Max glanced at her husband. His grave manner seemed to overlay an impish intelligence that missed nothing but held its own counsel. There might just have been a spark of humor glancing off the eyes, which otherwise looked iced over, and while his stiff comportment seemed to convey disapproval, Max felt somehow that Milo was thoroughly enjoying all the palaver. It must have made a break from his usual routine.

“Were there often visitors to the castle? Apart from the family, I mean.”

“Oh, yes. Lady Baynard had the nobs down from London sometimes. She really put on the dog when it was someone she thought was important. She didn’t truck with mixing with the ‘lower orders of people’—her words. Like the rest of us was bacteria. We had to ship folk in so she could have someone good enough to dine with. That it cost me no end of extra work was beside the point.”

Suddenly her hands, square as the spade one might use to turn over a garden plot, cut the air with a decisive slice. “Enough of that,” she said. “What must you think of me, Father.”

“Not at all,” said Max. Actually, more of the same was what was needed. He would never arrive at the truth of the matter if everyone went around speaking no ill of the dead. It was their ills that led directly to murder, in nearly every case with which he was familiar.

He decided to give Doris the abridged version of this truth, ending with, “I really need to know what you know about the family. Your perspective is invaluable, since you are on the outside looking in. For example, I gather Randolph, Viscount Nathersby, was Lady Baynard’s eldest son.”

“Yes. Then there was Lea, her daughter. She came after Randolph. She died in a plane crash with her husband Leo. That’s how we come to have Lamorna living here.”

She sprinkled more flour over her dough; flipping it over, she sprinkled flour on the other side and began kneading. The ropy veins in her strong hands stood out against the freckled skin.

“Then there’s Lady B’s youngest, Lester. His given name is Leicester but I gather no one in Australia could spell that. His wife is Felberta, but we call her Fester. Lester and Fester. Hang about them for a day and you’ll see why. Any rumor or bad news or bit of snarkiness seems to start with one or both of them.”

Max took a guess. “There was a rumor when Lord Footrustle fell ill, wasn’t there?”

“They think I don’t know,” Doris fairly exploded. She stopped to push a strand of hair away from one eye, leaving a streak of flour across her forehead. “They’re saying Lord Footrustle took ill because of my cooking. And don’t I know where that idea got started. What a pother that created with all them police. There’s nothing wrong with my cooking; I’m ever so careful about ptomaine and such.” She pronounced the “P” in ptomaine, a spitting sound. “For all I have to trek some of the food from where it’s stored in the Old Kitchen, now we’ve all these extra mouths to feed.” She picked up a brochure that sat on the table, held it at arm’s length, and with exaggerated pomposity, read aloud:

“‘The Old Kitchen of the castle is popular with tourists, giving insight into domestic life of the Middle Ages.’ Don’t it just.

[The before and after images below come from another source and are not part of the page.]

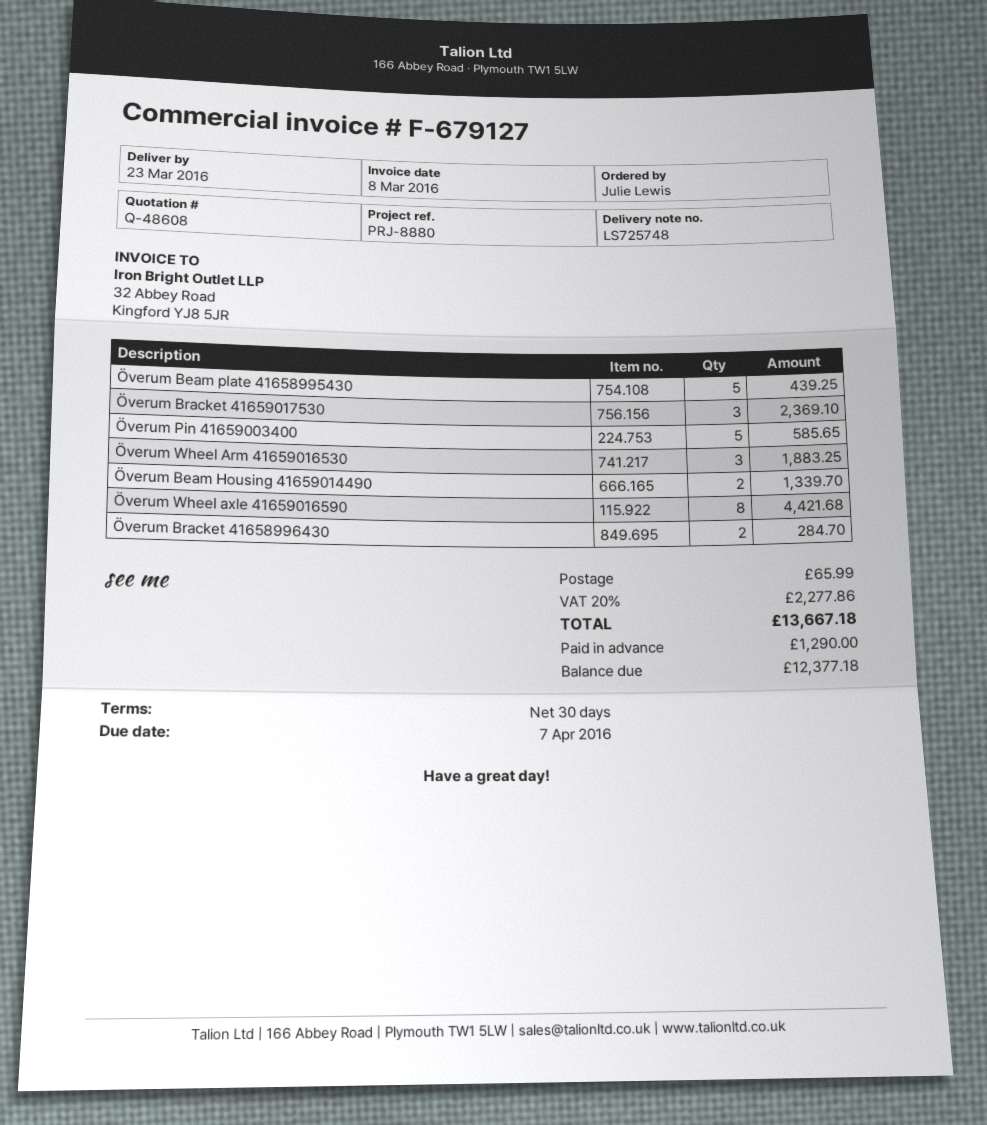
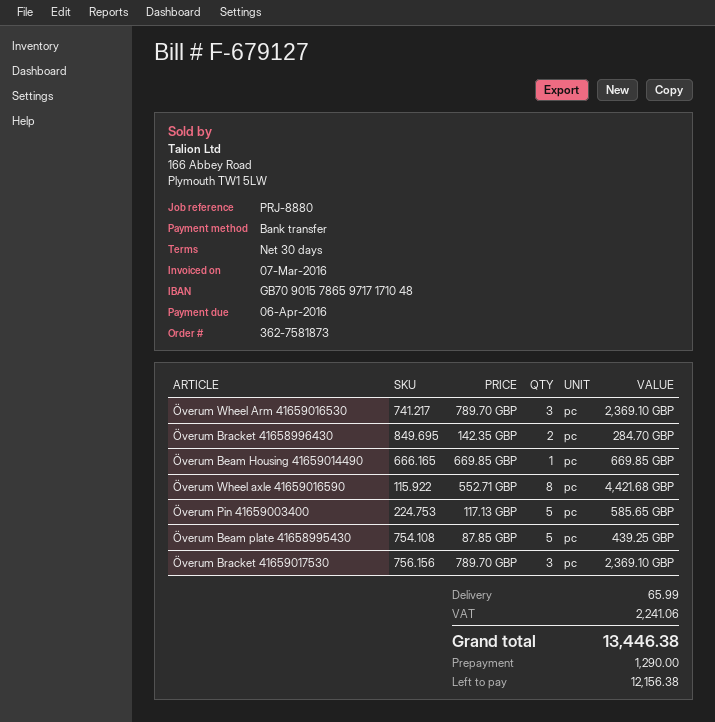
invoice date: 2016-03-08 -> 2016-03-07
due date: 2016-04-07 -> 2016-04-06
Överum Wheel Arm 41659016530: 3 for 1883.25 -> 3 for 2369.10
Överum Beam Housing 41659014490: 2 for 1339.70 -> 1 for 669.85
tax: 2277.86 -> 2241.06
total: 13667.18 -> 13446.38
balance: 12377.18 -> 12156.38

They don’t bloody have to cook in this museum, do they? Or they wouldn’t find it all so bleedin’ thrilling. Still, there’s no time for anything to spoil. The very idea—”

“Now, now,” said her husband, standing again to retrieve the coffeepot. The impeccably tailored if well-worn clothes could not conceal the toughened body beneath. Max had the sense Milo was a survivor. Of what, Max could not have said. But the broad shoulders tapering to a narrow waist spoke of someone used either to hard work or weights training. Somehow he didn’t think the castle ran to a weight room, although one never knew in these days of the five-star accommodation.

“It is for best we ignore this,” said Milo Vladimirov in his impeccable if gappy English. He tended to use several words while searching for the right one even if he did leave out the occasional article. Max thought it was his way of buying time while his brain was busy translating.